Satírico Satie (un músico que ríe) 4

 


 

 

Por Rafael Castillo Zapata.

Satie escribió y publicó artículos de una comicidad, digamos, pre-dadaísta y con ellos exasperó a sus colegas músicos y a los que leían en serio lo que él concebía en broma para embromar. Pero no sólo fue un polemista insolente, fue un memorialista o autobiógrafo riente, inclemente consigo mismo: sus irónicos recuerdos personales se titulan, en oxímoron precioso, Memorias de un amnésico.

Y, por supuesto, como músico que era, fue también un compositor irreverente que alteró, no sólo la grafía y la ortografía de la música -caligramático en sus partituras antes de que apareciera Apollinaire-, sino que se llevó por delante -incluidos los compases- todas las convenciones de la armonía y la melodía musicales, por no hablar de aquellas de la rítmica, contradiciendo en todo a las corrientes aceptadas -romanticismo, simbolismo, wagnerismo- de su época.

Con la música del megalómano de Bayreuth -padre de Brunilda, de Tanhäuser, de Isolda y de Tristán-, coqueteó, es cierto, por un tiempo; el tiempo que le duró su fascinación por el muy excéntrico teósofo Josephin Péladan, wagneriano confeso, rosacruz herético, que le embrolló la cabeza con sus majaderías mágicas y esotéricas de una hipotética patética Caldea.

Pero Satie se libró de todo ello gracias a la gracia de su gracia, que es la gracia de la risa.

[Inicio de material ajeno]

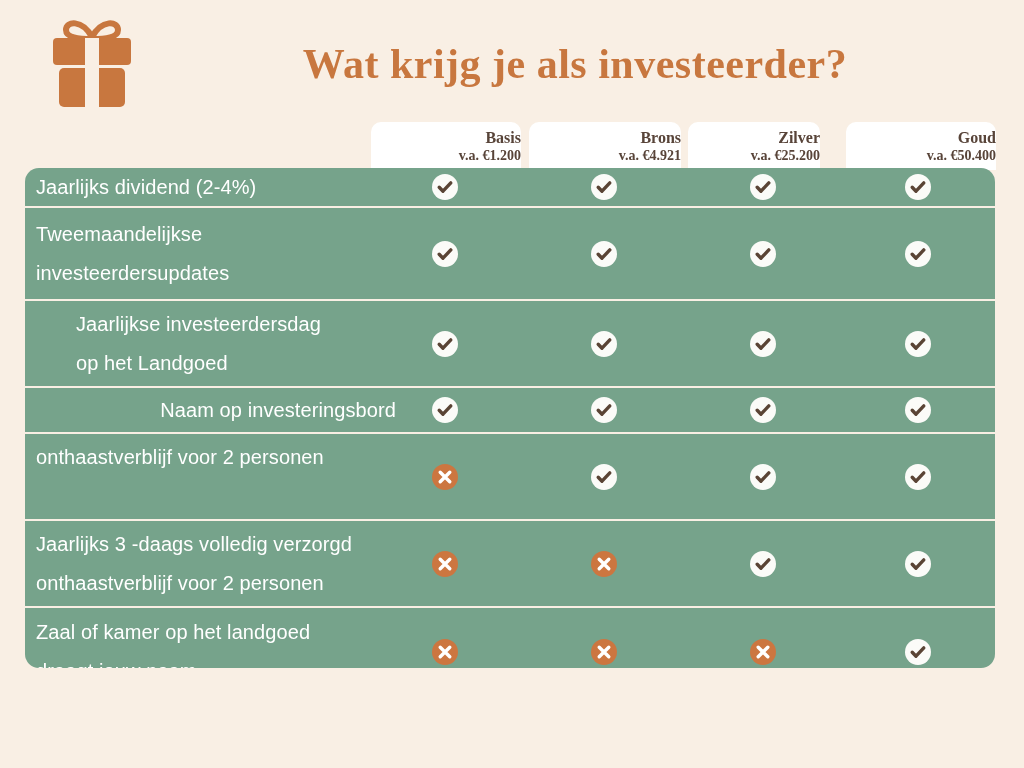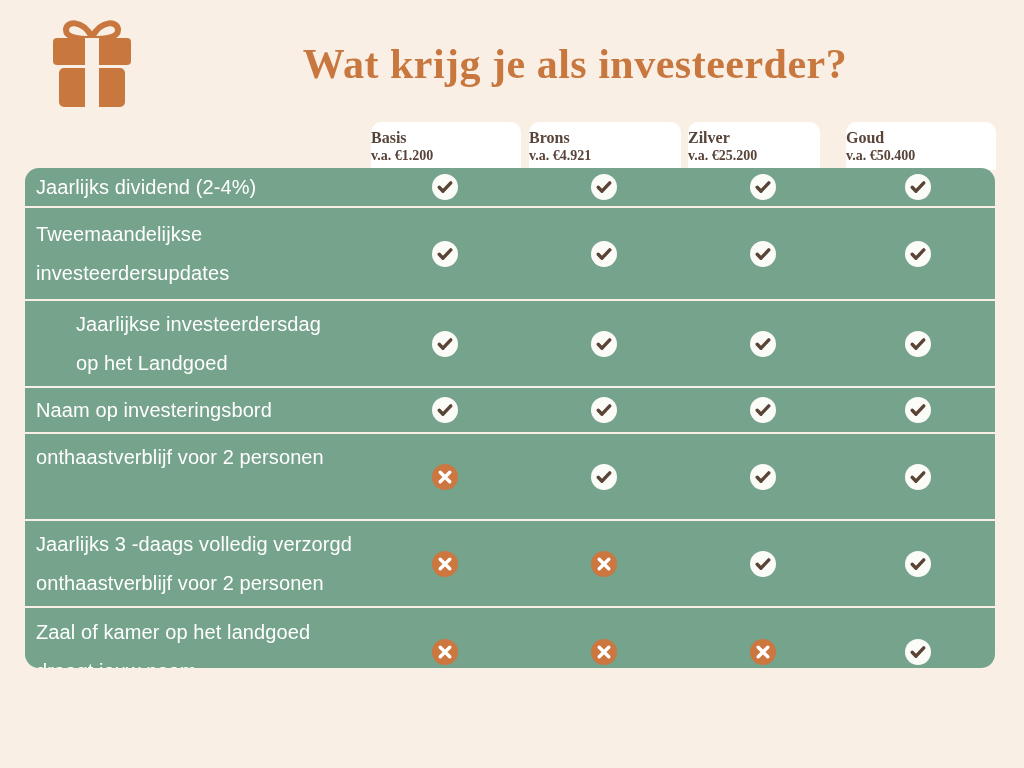--- a/index.html
+++ b/index.html
@@ -56,24 +56,25 @@
   }
 
   .col-card {
     position: absolute;
     top: 0;
     height: 48px;
     background: #FFFFFF;
     border-radius: 10px 10px 0 0;
     display: flex;
     flex-direction: column;
-    align-items: flex-start;
+    align-items: flex-end;
     justify-content: center;
     font-family: "Liberation Serif", serif;
     color: #584439;
+    padding-left: 30px;
   }
 
   .col-card .col-name {
     font-size: 16px;
     font-weight: bold;
     line-height: 19px;
   }
 
   .col-card .col-price {
     font-size: 14px;
@@ -287,21 +288,21 @@
       </div>
       <div class="cell-icon k3" style="top: 50%; transform: translateY(-13px);">
         <span class="mark yes">
           <svg viewBox="0 0 26 26">
             <path d="M7.2 13.3 L11 17.2 L18.8 8.9" fill="none" stroke="#5A4435" stroke-width="3.4" stroke-linecap="round" stroke-linejoin="round"></path>
           </svg>
         </span>
       </div>
     </div>
     <div class="table-row row-h1b">
-      <div class="row-label" style="top: 50%; transform: translateY(-19.5px);">
+      <div class="row-label" style="top: 50%; transform: translateY(-19.5px); text-align: right;">
         <span class="l2">Naam op investeringsbord</span>
       </div>
       <div class="cell-icon k0" style="top: 50%; transform: translateY(-13px);">
         <span class="mark yes">
           <svg viewBox="0 0 26 26">
             <path d="M7.2 13.3 L11 17.2 L18.8 8.9" fill="none" stroke="#5A4435" stroke-width="3.4" stroke-linecap="round" stroke-linejoin="round"></path>
           </svg>
         </span>
       </div>
       <div class="cell-icon k1" style="top: 50%; transform: translateY(-13px);">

Prueba de ello son los himnos rituales que compuso para las ceremonias parsifalescas del arrebatado autor de El vicio supremo o de El príncipe de Bizancio, y en los que desobedecía todas las normas del modelo germánico que supuestamente respetaba.

Lo que hacía, en realidad, era burlarse de ellas, ignorándolas o parodiándolas al exagerarlas e invertirlas, desembarazándose, de este modo, de su corta pero fecunda aventura wagneriana, de la que surgieron obras extravagantes que anuncian los experimentos en los que se embarcaría poco después, siempre a contracorriente, para escándalo de la música seria, encopetada y encorsetada.

Harto de filigranas wagnerianas le dijo un día a Debussy: necesitamos una música propia, una música nuestra, una música sin choucrout. Y siguió escribiendo música, pero en fracés.